(Records from a collection)

»»

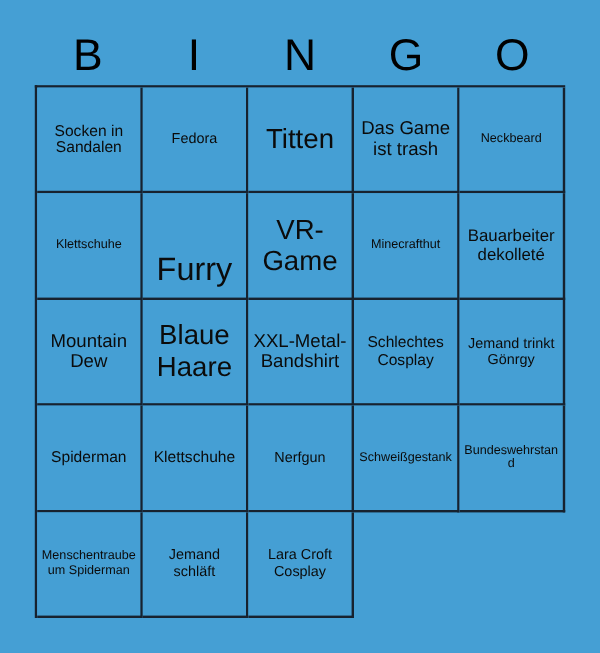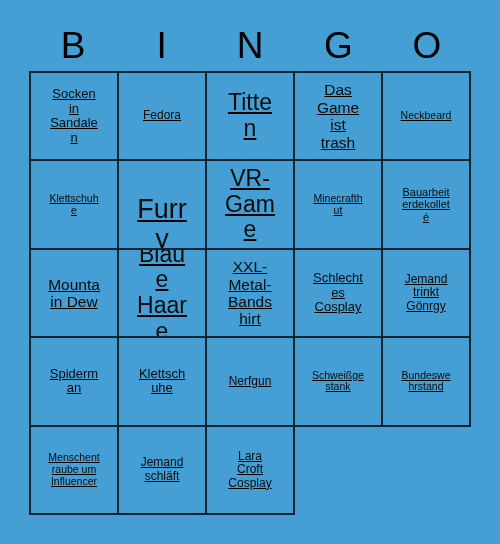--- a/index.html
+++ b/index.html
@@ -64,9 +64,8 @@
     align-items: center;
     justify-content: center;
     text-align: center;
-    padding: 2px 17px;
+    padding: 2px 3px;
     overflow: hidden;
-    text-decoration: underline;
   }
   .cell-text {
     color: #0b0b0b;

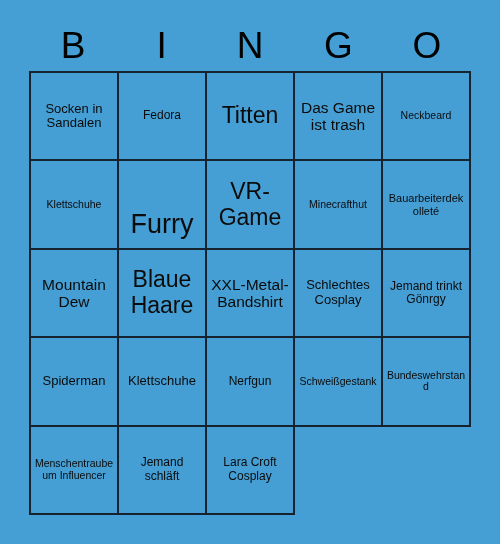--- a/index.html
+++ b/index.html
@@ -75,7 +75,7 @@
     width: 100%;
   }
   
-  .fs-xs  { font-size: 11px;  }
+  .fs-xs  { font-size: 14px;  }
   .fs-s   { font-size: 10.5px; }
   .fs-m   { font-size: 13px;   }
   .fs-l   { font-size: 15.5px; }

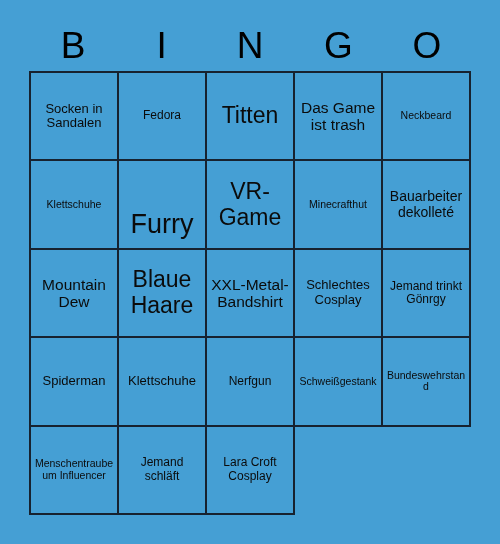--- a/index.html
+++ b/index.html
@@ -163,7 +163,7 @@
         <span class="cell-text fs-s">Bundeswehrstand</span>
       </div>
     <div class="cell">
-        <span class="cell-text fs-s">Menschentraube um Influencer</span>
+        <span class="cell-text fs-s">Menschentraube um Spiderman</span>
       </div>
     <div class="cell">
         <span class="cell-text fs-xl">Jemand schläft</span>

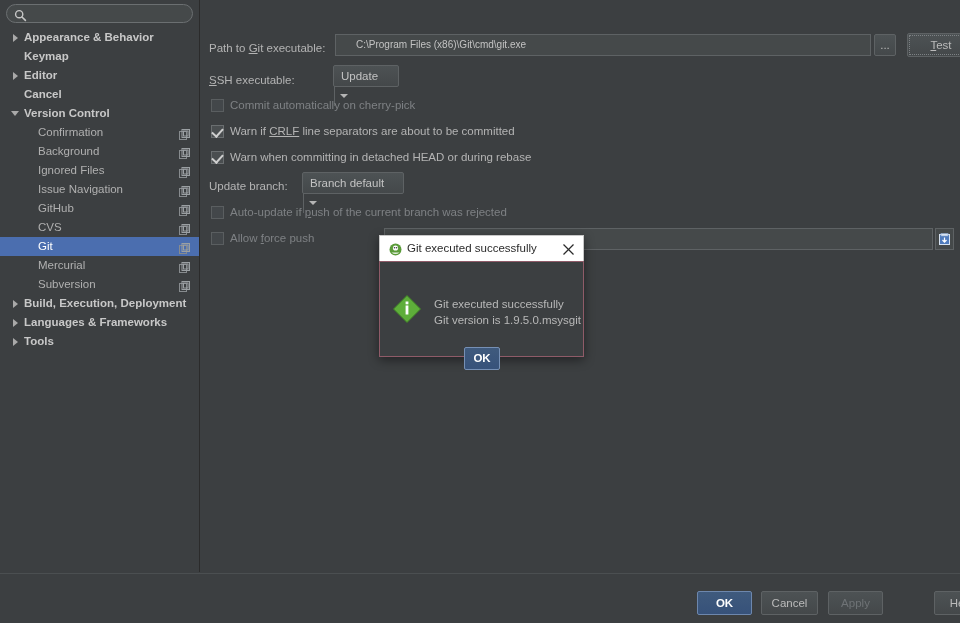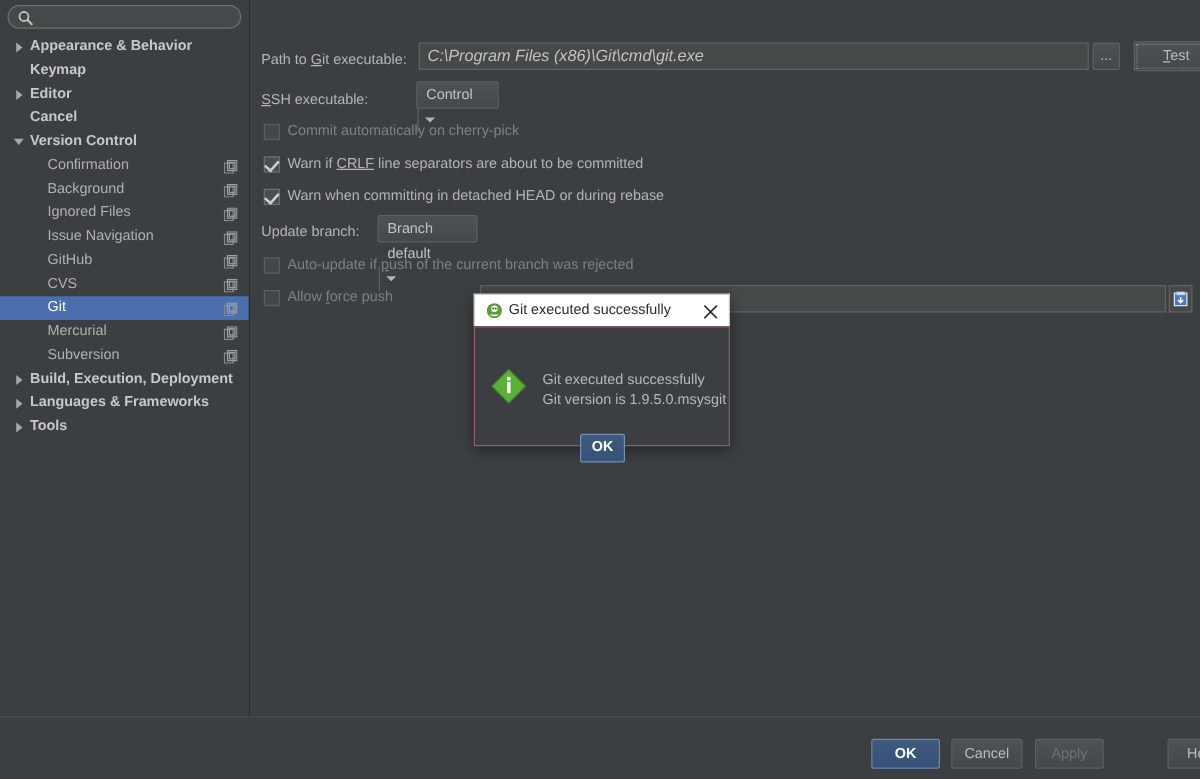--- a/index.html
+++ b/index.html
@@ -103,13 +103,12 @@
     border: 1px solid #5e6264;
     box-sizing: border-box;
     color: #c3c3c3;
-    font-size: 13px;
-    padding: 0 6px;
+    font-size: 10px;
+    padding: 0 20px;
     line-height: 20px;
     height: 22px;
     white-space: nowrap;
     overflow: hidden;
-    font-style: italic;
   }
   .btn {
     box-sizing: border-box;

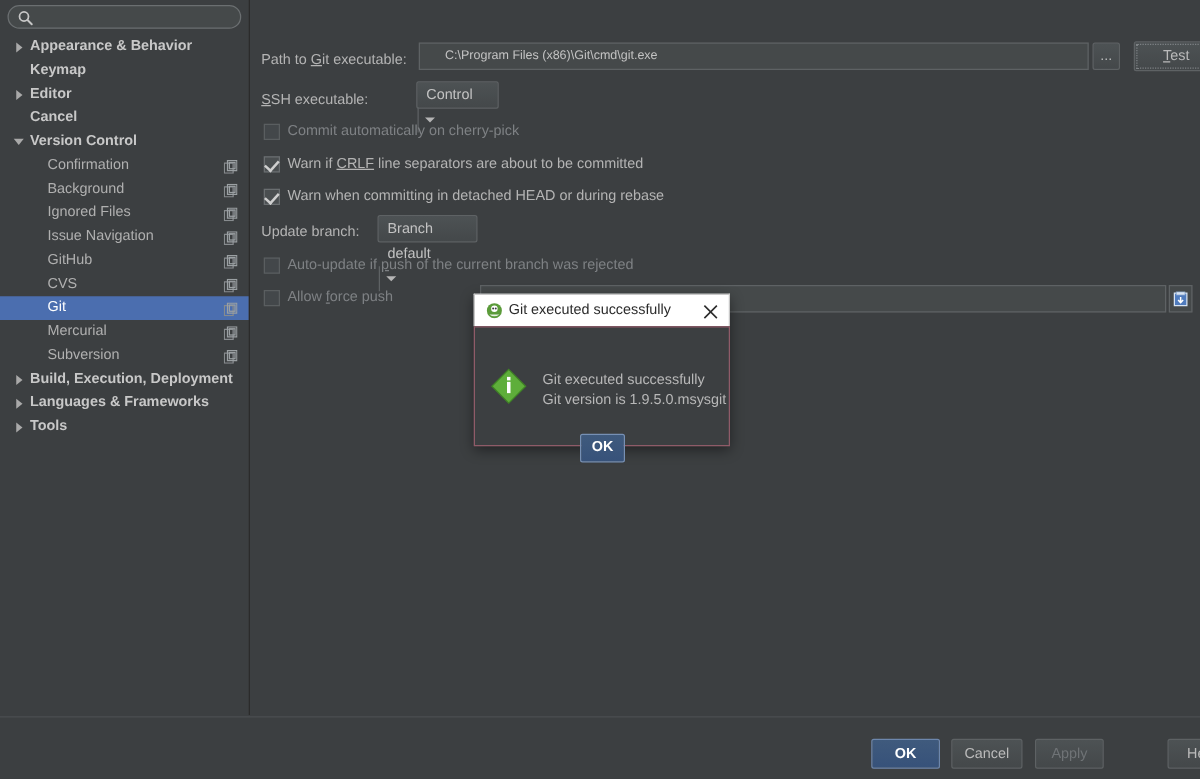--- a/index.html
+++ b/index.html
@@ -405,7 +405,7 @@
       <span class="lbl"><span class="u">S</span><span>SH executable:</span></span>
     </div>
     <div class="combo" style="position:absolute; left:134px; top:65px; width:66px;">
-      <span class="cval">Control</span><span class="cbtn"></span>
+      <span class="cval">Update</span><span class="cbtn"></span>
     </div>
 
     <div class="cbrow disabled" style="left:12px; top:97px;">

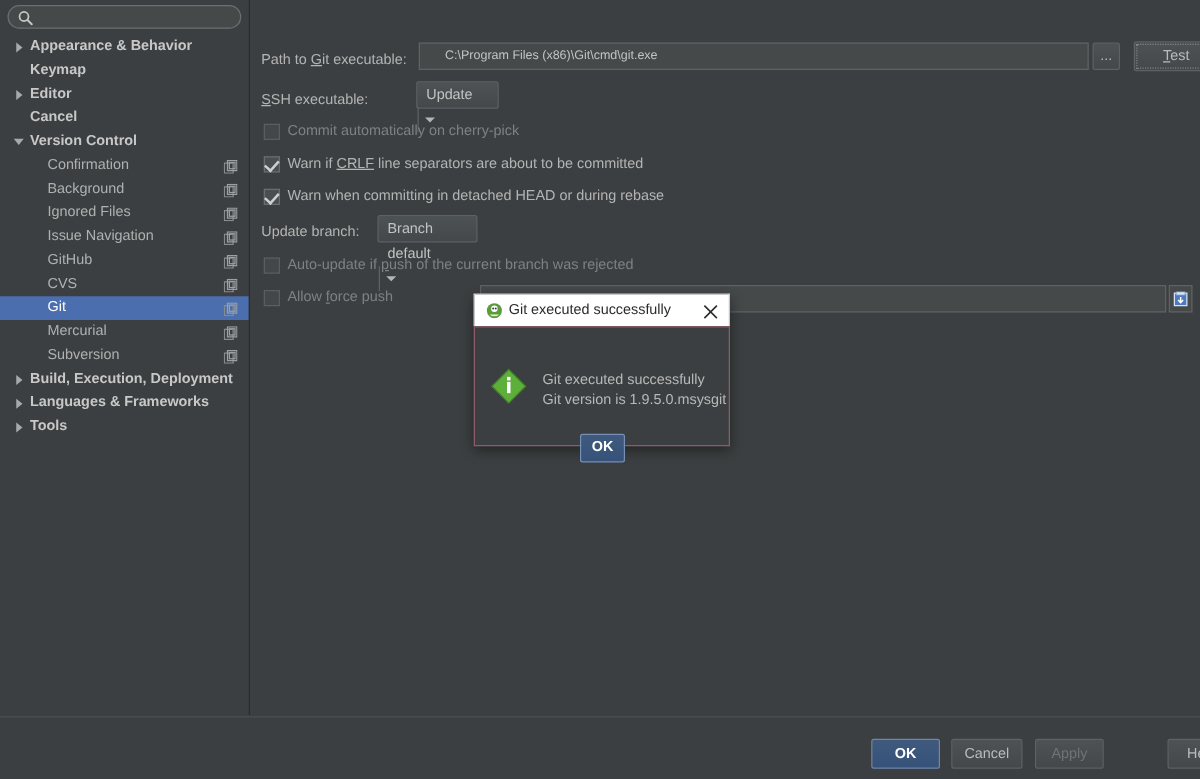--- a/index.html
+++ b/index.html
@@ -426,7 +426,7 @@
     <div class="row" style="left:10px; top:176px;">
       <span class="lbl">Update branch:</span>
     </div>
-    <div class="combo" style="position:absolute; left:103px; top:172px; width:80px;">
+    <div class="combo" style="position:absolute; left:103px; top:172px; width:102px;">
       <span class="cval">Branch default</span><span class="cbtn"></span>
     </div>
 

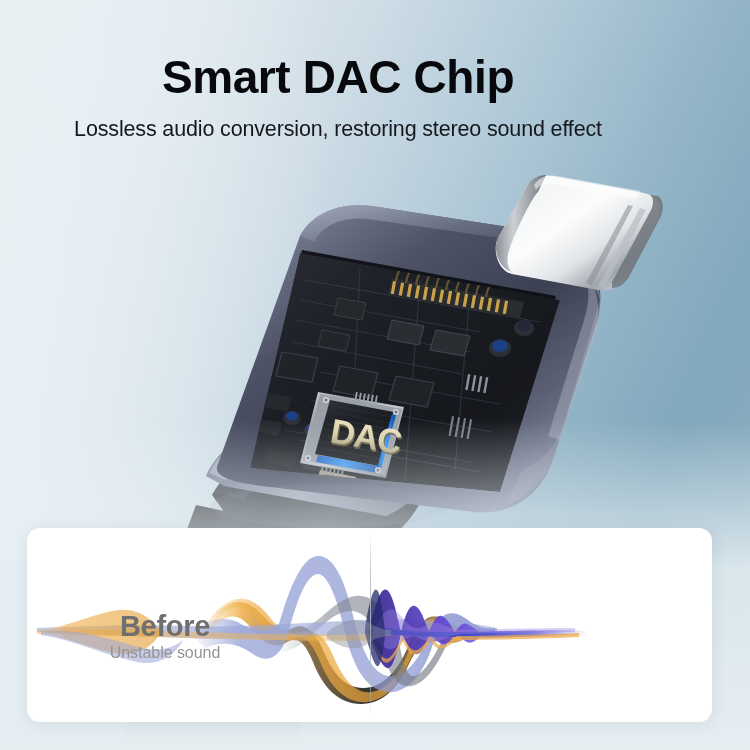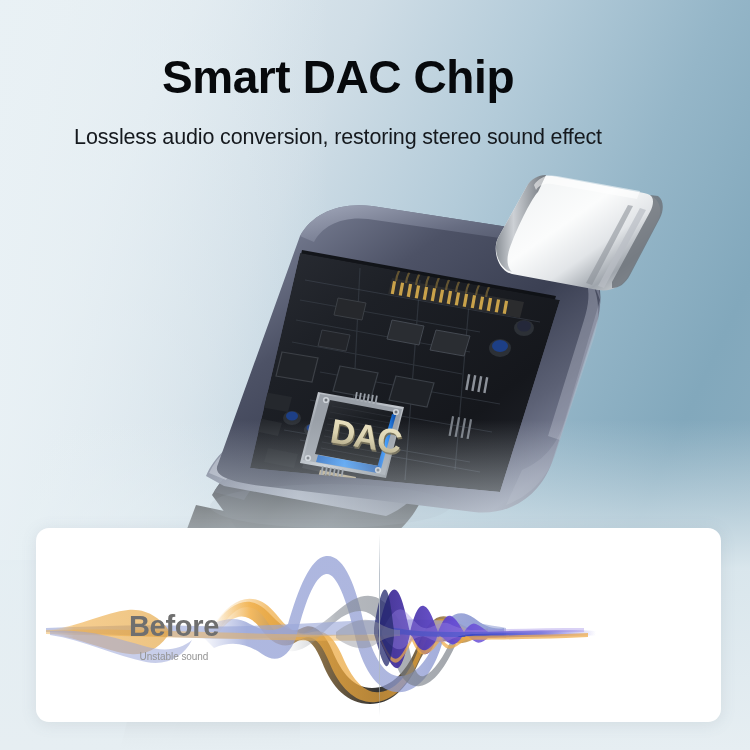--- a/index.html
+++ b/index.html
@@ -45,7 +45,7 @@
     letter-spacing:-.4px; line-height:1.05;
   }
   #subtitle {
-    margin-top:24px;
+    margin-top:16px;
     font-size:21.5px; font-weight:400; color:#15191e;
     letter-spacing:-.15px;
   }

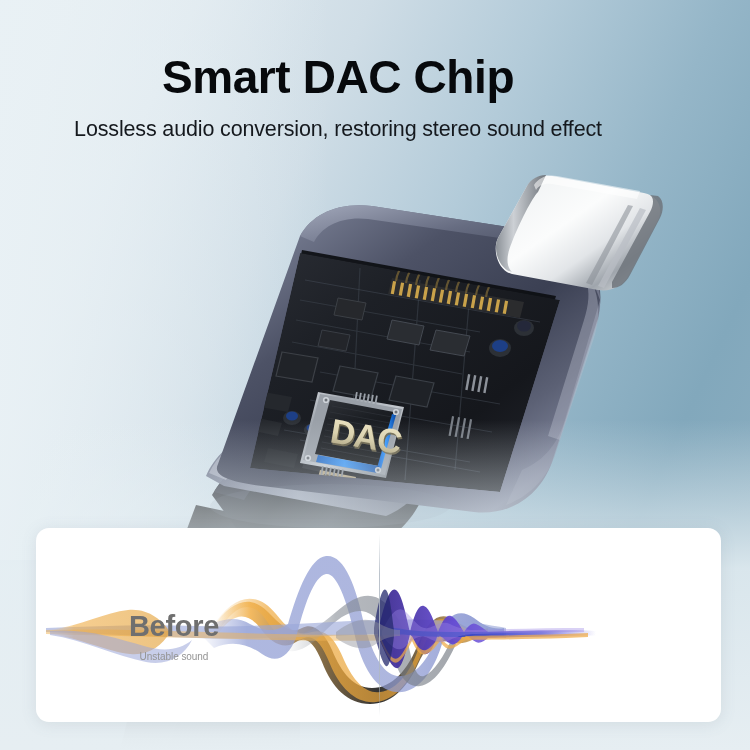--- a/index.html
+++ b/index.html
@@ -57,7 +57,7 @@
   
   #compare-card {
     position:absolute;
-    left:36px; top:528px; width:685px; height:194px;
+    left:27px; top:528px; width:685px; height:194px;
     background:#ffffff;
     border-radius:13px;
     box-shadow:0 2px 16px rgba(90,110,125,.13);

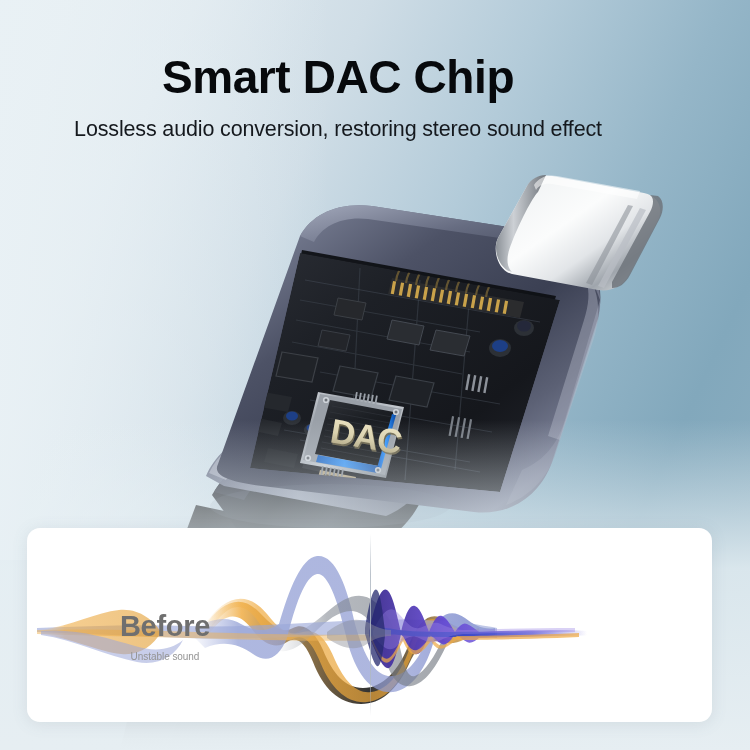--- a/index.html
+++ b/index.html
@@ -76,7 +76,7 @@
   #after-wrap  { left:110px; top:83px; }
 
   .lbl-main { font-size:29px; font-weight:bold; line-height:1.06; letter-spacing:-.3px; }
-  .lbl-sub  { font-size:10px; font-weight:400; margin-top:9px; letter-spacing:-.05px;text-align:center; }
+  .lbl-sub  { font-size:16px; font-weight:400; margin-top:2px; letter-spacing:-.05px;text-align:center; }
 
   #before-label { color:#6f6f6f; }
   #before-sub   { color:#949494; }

««

» Exercise objective:
Give back the exact lines above, running from the one that has "padding: 0 20px;" through the one that has "left:36px; top:528px; width:685px; height:194px;", with nothing added and no pictures.

» Result:
+    padding: 0 20px;
     line-height: 20px;
     height: 22px;
     white-space: nowrap;
     overflow: hidden;
-    font-style: italic;
   }
   .btn {
     box-sizing: border-box;

--- a/index.html
+++ b/index.html
@@ -405,7 +405,7 @@
       <span class="lbl"><span class="u">S</span><span>SH executable:</span></span>
     </div>
     <div class="combo" style="position:absolute; left:134px; top:65px; width:66px;">
-      <span class="cval">Control</span><span class="cbtn"></span>
+      <span class="cval">Update</span><span class="cbtn"></span>
     </div>
 
     <div class="cbrow disabled" style="left:12px; top:97px;">

--- a/index.html
+++ b/index.html
@@ -426,7 +426,7 @@
     <div class="row" style="left:10px; top:176px;">
       <span class="lbl">Update branch:</span>
     </div>
-    <div class="combo" style="position:absolute; left:103px; top:172px; width:80px;">
+    <div class="combo" style="position:absolute; left:103px; top:172px; width:102px;">
       <span class="cval">Branch default</span><span class="cbtn"></span>
     </div>
 

--- a/index.html
+++ b/index.html
@@ -45,7 +45,7 @@
     letter-spacing:-.4px; line-height:1.05;
   }
   #subtitle {
-    margin-top:24px;
+    margin-top:16px;
     font-size:21.5px; font-weight:400; color:#15191e;
     letter-spacing:-.15px;
   }

--- a/index.html
+++ b/index.html
@@ -57,7 +57,7 @@
   
   #compare-card {
     position:absolute;
-    left:36px; top:528px; width:685px; height:194px;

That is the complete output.